Version comparison data
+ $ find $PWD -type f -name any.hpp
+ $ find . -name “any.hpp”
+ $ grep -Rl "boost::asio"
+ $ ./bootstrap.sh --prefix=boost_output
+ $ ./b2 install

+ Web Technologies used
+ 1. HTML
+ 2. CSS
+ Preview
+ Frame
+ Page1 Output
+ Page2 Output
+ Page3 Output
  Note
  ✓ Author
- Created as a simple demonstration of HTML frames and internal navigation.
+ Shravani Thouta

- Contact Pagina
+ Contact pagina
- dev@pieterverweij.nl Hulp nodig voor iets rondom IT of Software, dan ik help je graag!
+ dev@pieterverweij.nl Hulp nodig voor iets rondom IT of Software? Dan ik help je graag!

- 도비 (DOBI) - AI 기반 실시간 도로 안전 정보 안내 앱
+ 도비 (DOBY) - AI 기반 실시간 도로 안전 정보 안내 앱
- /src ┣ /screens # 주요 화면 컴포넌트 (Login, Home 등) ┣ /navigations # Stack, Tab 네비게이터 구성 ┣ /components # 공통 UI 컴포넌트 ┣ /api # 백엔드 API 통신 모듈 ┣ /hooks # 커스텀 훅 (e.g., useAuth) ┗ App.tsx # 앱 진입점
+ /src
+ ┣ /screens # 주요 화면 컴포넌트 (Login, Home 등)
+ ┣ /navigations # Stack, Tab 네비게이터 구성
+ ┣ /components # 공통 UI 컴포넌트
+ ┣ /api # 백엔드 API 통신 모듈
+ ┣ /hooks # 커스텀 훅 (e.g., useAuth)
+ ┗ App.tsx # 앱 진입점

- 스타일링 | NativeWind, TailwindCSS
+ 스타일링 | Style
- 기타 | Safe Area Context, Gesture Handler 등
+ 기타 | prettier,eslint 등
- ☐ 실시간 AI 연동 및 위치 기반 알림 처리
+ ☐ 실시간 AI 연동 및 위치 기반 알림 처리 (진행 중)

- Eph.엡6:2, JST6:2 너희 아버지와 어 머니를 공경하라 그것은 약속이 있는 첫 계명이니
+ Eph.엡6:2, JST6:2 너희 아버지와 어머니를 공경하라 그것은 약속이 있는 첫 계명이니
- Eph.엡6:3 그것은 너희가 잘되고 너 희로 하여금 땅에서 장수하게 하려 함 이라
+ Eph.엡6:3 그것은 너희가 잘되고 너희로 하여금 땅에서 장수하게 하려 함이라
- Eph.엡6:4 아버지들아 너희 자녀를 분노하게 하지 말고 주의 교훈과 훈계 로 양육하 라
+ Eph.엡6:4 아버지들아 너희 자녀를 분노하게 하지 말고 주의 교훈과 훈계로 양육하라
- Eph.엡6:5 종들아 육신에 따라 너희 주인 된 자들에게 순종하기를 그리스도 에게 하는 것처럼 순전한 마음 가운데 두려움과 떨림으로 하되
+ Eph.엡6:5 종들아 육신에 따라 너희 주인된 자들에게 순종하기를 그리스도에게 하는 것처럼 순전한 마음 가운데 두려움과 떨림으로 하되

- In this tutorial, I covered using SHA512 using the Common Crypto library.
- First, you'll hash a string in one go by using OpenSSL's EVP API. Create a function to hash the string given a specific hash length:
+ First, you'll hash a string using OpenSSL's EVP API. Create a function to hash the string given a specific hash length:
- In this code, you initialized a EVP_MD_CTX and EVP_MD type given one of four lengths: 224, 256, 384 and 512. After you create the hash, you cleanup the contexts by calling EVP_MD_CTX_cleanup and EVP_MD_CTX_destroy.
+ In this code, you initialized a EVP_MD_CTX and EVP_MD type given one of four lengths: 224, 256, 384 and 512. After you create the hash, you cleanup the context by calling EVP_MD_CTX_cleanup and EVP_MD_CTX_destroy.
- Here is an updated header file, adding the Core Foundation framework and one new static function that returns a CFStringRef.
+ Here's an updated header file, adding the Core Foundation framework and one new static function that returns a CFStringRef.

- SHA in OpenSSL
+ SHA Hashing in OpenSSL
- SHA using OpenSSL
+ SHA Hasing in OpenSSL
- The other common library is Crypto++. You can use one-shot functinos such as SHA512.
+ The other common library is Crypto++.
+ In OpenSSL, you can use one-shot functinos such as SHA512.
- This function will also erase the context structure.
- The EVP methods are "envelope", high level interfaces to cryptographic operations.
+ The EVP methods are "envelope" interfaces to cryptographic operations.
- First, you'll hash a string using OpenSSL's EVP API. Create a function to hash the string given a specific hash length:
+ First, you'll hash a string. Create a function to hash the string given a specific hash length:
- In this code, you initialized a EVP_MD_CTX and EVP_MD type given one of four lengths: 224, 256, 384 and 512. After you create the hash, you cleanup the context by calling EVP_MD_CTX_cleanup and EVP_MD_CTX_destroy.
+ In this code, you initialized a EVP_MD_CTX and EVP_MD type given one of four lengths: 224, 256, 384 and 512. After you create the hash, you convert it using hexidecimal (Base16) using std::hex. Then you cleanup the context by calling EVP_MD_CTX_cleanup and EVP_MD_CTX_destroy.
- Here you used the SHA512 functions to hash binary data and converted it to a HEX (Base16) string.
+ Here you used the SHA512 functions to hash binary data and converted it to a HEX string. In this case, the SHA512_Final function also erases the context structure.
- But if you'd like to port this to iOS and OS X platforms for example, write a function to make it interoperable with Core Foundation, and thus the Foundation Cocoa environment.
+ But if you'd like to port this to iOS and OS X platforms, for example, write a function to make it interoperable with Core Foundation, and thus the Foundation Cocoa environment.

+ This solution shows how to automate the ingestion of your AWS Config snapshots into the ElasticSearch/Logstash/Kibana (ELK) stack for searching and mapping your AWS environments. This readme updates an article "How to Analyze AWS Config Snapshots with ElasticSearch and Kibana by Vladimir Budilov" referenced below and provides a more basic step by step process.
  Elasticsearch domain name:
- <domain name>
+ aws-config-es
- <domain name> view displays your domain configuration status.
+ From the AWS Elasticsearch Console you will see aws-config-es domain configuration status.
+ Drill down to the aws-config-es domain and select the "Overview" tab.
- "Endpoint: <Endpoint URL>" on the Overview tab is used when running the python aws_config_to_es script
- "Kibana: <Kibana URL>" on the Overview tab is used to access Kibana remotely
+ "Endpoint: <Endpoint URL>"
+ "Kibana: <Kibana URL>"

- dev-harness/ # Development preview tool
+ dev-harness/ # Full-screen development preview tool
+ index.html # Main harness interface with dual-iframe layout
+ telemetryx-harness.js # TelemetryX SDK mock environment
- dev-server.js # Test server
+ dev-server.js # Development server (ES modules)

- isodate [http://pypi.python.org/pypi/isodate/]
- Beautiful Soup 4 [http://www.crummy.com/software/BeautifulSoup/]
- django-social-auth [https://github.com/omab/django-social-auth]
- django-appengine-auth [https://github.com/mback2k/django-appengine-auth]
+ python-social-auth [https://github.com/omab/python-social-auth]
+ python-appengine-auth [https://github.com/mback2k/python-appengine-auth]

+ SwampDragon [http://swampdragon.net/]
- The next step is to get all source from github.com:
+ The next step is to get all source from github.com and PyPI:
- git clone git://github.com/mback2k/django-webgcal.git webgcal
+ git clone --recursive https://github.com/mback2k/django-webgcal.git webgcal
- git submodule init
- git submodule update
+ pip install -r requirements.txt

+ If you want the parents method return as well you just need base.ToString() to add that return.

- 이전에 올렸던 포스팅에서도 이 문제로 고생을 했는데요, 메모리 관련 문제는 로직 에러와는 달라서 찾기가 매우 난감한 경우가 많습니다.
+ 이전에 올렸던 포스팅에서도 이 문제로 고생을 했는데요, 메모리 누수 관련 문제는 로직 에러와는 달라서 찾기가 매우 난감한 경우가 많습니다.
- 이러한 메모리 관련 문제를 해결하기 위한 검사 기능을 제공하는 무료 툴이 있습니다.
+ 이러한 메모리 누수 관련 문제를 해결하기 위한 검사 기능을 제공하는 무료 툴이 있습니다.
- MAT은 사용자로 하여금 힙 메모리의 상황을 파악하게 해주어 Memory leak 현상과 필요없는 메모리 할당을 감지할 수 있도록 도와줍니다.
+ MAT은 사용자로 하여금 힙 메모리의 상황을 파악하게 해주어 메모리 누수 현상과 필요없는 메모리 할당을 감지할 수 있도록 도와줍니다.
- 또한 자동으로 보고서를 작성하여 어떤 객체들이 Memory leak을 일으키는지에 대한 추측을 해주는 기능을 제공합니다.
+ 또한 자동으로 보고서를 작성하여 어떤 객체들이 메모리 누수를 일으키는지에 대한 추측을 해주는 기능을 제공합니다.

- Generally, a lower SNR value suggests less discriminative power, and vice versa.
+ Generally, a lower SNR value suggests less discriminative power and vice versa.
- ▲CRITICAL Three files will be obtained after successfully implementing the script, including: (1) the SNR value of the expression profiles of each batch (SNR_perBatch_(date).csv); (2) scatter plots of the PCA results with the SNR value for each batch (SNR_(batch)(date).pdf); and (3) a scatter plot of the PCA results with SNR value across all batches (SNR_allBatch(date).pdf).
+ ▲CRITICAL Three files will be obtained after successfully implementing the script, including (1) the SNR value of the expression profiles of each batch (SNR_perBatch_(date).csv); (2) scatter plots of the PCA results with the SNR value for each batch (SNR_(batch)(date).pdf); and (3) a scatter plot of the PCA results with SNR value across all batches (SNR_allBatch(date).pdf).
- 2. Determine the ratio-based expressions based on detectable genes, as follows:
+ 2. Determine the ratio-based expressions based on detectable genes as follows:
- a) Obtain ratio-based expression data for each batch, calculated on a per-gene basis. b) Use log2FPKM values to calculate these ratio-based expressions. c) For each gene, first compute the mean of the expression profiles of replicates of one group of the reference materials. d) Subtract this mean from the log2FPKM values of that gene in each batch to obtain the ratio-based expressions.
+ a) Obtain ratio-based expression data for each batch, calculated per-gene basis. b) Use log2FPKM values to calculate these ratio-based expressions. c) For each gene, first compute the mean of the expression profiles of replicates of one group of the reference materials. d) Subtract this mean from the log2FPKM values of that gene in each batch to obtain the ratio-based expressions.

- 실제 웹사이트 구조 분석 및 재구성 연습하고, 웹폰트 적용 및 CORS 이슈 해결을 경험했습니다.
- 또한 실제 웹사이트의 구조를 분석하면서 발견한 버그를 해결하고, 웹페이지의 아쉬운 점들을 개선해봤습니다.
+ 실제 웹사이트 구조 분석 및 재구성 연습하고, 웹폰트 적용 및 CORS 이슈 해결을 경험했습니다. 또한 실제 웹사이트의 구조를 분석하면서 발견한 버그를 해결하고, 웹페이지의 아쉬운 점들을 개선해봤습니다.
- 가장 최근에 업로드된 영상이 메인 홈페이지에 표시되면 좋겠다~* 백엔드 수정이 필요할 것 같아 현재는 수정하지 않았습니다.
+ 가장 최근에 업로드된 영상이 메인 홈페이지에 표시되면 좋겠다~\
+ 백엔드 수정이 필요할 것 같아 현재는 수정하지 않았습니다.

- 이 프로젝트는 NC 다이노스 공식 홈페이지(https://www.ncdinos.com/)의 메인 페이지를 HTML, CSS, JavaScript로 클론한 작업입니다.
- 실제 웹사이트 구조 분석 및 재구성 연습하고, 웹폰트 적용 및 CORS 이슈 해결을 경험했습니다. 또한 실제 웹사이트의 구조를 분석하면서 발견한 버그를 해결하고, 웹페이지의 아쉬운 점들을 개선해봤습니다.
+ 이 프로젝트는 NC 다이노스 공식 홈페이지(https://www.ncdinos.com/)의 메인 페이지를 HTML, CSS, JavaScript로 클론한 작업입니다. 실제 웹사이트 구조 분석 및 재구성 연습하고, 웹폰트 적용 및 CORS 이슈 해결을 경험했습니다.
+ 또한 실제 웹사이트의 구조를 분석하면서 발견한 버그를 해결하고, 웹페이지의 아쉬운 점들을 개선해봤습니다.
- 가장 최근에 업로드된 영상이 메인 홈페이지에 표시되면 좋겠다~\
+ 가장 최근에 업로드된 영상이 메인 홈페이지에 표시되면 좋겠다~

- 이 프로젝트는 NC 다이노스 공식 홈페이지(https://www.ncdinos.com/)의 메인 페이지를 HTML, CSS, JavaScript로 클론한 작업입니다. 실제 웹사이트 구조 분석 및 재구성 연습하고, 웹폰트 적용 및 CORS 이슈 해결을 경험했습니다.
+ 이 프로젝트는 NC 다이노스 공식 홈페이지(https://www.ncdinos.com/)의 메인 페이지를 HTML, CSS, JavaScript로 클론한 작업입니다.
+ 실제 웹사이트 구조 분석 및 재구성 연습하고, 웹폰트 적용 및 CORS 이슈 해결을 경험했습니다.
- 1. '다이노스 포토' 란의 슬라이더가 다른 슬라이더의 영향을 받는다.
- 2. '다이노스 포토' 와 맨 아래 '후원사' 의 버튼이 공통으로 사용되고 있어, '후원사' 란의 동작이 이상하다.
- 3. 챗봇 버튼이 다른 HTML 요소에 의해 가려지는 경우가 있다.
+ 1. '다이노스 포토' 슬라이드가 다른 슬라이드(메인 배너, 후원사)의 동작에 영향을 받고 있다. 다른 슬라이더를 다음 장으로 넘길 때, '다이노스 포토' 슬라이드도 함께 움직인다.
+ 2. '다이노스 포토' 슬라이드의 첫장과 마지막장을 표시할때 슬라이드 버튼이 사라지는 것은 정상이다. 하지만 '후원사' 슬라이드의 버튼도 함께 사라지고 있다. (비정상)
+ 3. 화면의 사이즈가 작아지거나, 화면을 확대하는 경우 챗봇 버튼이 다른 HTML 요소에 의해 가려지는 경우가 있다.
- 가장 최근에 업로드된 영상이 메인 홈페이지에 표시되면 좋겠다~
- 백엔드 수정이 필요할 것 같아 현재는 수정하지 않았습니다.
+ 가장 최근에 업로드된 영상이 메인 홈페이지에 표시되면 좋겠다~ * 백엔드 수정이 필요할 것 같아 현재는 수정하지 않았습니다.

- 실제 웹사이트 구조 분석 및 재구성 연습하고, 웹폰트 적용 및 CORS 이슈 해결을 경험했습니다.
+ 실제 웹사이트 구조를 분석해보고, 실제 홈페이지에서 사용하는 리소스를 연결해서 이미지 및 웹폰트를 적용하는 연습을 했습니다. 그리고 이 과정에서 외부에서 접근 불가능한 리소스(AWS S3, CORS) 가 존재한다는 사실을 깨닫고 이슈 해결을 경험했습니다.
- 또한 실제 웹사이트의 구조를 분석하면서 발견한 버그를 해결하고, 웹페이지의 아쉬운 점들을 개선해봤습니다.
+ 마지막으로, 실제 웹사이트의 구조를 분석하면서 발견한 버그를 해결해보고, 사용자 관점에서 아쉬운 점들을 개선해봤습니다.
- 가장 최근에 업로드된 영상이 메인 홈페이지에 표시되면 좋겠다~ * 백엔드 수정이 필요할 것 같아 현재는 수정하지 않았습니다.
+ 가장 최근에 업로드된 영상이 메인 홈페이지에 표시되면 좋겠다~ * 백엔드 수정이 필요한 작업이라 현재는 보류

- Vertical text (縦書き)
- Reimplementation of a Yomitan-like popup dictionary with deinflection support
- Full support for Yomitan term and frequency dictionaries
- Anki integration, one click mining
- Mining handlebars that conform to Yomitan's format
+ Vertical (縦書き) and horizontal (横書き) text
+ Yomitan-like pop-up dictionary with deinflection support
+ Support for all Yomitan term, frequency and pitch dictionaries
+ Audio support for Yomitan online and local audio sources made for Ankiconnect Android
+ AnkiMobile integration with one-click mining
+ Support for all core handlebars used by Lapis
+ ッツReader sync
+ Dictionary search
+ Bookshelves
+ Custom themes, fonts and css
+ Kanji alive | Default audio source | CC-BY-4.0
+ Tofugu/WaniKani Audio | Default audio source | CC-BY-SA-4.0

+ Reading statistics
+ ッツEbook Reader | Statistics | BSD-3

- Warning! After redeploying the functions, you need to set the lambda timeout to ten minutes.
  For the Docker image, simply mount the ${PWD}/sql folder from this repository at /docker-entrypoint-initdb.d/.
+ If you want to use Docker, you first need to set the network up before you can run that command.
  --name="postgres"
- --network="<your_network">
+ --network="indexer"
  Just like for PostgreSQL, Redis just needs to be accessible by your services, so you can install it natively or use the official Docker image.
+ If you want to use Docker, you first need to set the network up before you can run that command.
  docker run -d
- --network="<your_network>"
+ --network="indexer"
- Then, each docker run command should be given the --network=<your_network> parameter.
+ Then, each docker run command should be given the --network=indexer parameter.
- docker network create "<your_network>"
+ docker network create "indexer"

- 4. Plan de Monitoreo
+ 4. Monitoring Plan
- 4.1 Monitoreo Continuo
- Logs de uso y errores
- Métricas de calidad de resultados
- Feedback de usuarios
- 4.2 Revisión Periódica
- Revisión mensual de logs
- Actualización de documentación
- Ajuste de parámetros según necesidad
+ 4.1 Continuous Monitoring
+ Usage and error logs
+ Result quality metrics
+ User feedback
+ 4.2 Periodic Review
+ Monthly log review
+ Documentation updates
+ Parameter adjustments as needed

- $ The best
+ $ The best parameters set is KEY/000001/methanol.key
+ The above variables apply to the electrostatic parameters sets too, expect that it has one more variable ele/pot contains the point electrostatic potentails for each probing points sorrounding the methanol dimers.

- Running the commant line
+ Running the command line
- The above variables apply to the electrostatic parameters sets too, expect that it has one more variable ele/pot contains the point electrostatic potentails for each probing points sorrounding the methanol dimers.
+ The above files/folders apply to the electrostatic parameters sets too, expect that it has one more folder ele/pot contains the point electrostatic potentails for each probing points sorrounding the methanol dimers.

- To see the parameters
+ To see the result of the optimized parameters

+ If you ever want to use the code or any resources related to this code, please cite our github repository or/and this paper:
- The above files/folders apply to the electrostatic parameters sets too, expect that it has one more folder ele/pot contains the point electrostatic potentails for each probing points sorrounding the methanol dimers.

**TASK INSTRUCTIONS:** Write down again, exactly as given, only the lines above that fall from the line with "- Contact Pagina" to the line with "- 도비 (DOBI) - AI 기반 실시간 도로 안전 정보 안내 앱", inclusive.

**WRITTEN SOLUTION:**
- Contact Pagina
+ Contact pagina
- dev@pieterverweij.nl Hulp nodig voor iets rondom IT of Software, dan ik help je graag!
+ dev@pieterverweij.nl Hulp nodig voor iets rondom IT of Software? Dan ik help je graag!

- 도비 (DOBI) - AI 기반 실시간 도로 안전 정보 안내 앱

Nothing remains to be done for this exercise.